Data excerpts
▬▬▬▬▬▬

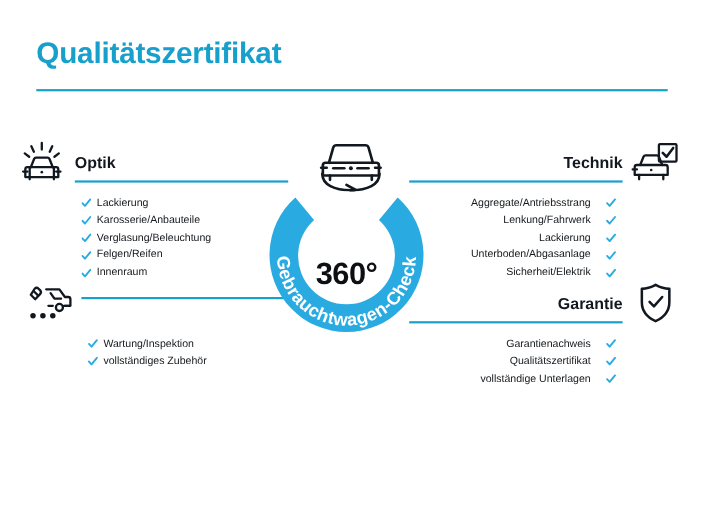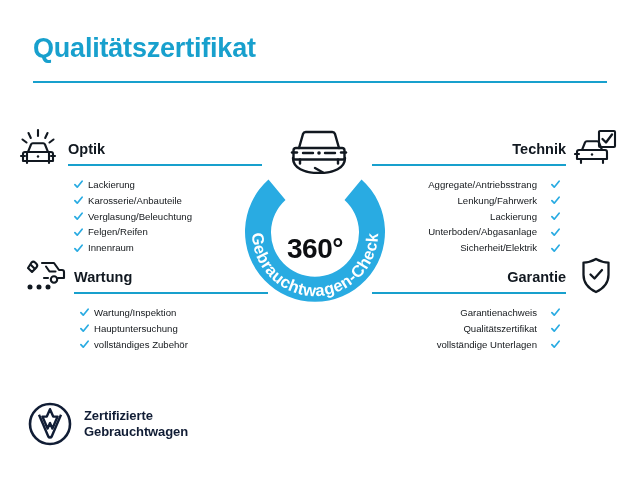"Wartung" div.q-title { html: <div>Wartung</div> -> none }
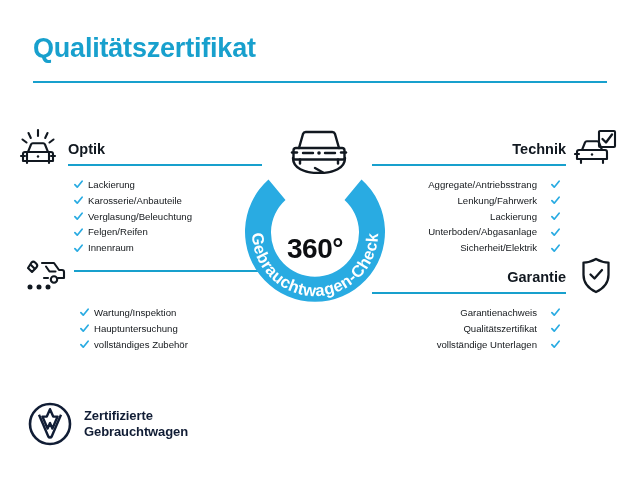"Hauptuntersuchung" li { html: <li> <span> <svg> <path></path> </svg> </span> <span>Hauptuntersuchung</span> </li> -> none }
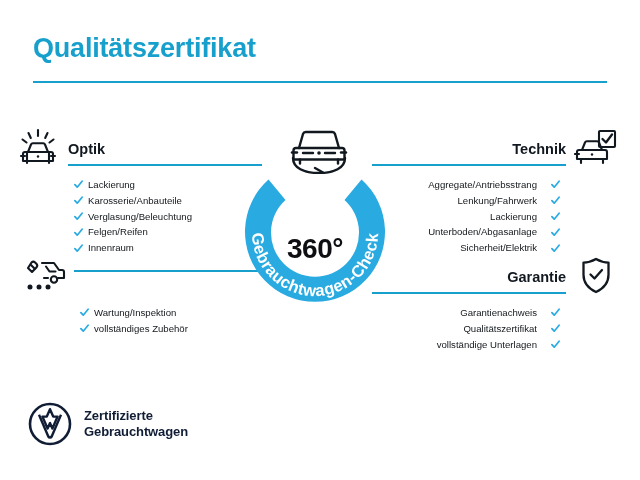"Zertifizierte" div.footer { html: <div> <span> <svg> <circle></circle> <path></path> <path></path> </svg> </span> <div> <div>Zertifizierte</div> <div>Gebrauchtwagen</div> </div> </div> -> none }
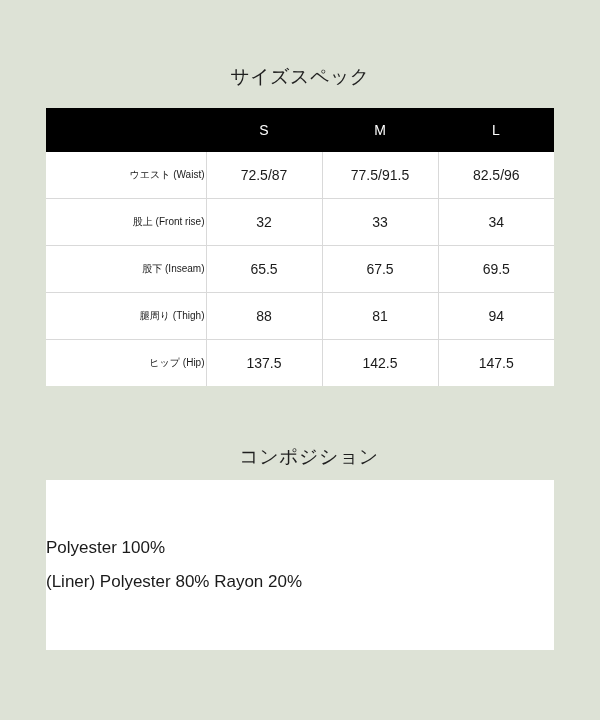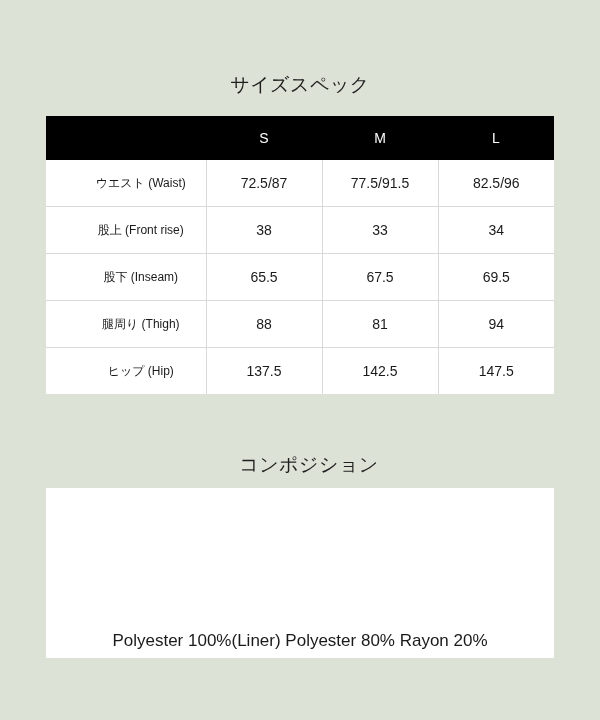"サイズスペック" .page { margin-top: 8px -> none }
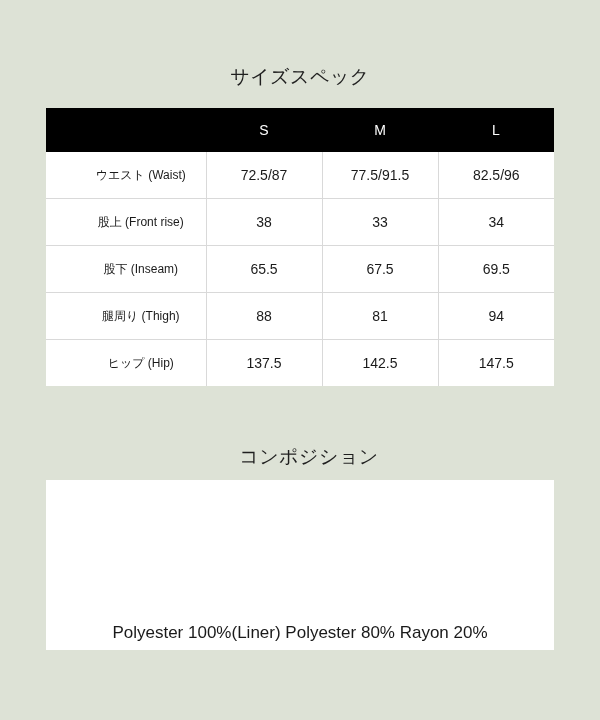"ウエスト (Waist)" table.size-table tbody td.row-label { font-size: 12px -> 10px; text-align: center -> right }
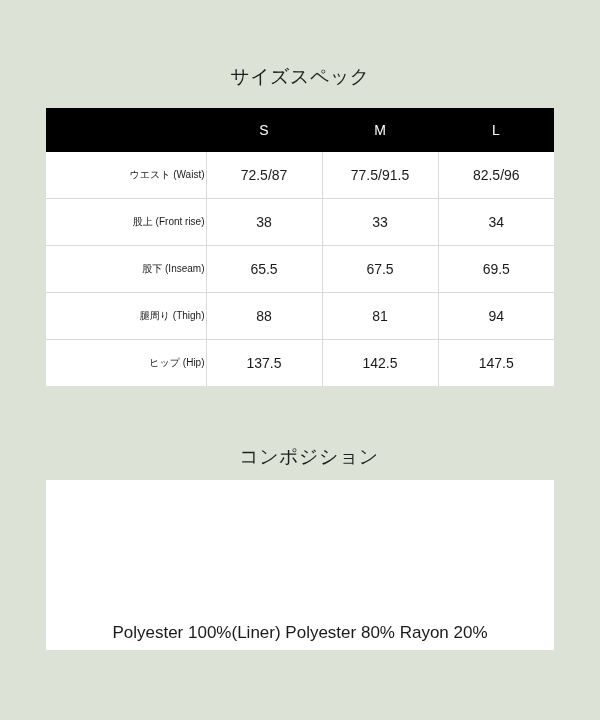"38" td { text: 38 -> 32 }
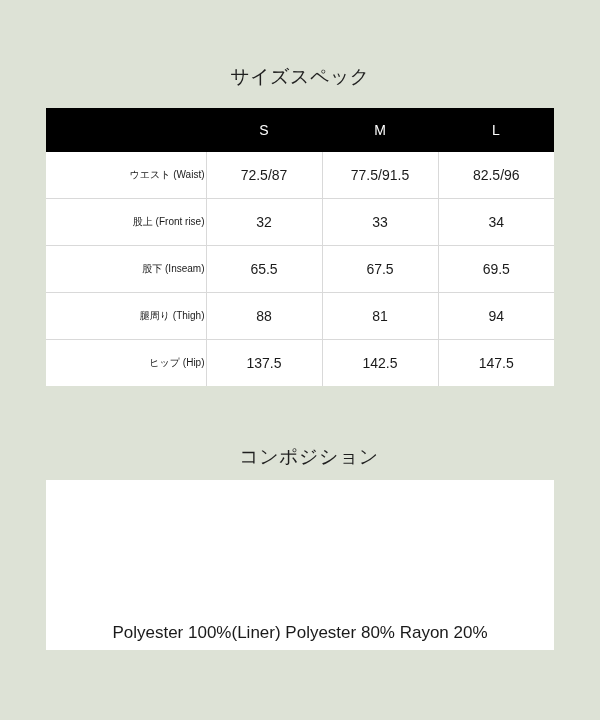"Polyester 100%" .comp-box { align-items: flex-end -> flex-start; flex-direction: row -> column }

▬▬▬▬▬▬

:: EXERCISE PROMPT ::
From the first line to the last, repeat the records exactly. Leave out the pictures.

:: OUTPUT FOR THIS EXERCISE ::
"Wartung" div.q-title { html: <div>Wartung</div> -> none }
"Hauptuntersuchung" li { html: <li> <span> <svg> <path></path> </svg> </span> <span>Hauptuntersuchung</span> </li> -> none }
"Zertifizierte" div.footer { html: <div> <span> <svg> <circle></circle> <path></path> <path></path> </svg> </span> <div> <div>Zertifizierte</div> <div>Gebrauchtwagen</div> </div> </div> -> none }
"サイズスペック" .page { margin-top: 8px -> none }
"ウエスト (Waist)" table.size-table tbody td.row-label { font-size: 12px -> 10px; text-align: center -> right }
"38" td { text: 38 -> 32 }
"Polyester 100%" .comp-box { align-items: flex-end -> flex-start; flex-direction: row -> column }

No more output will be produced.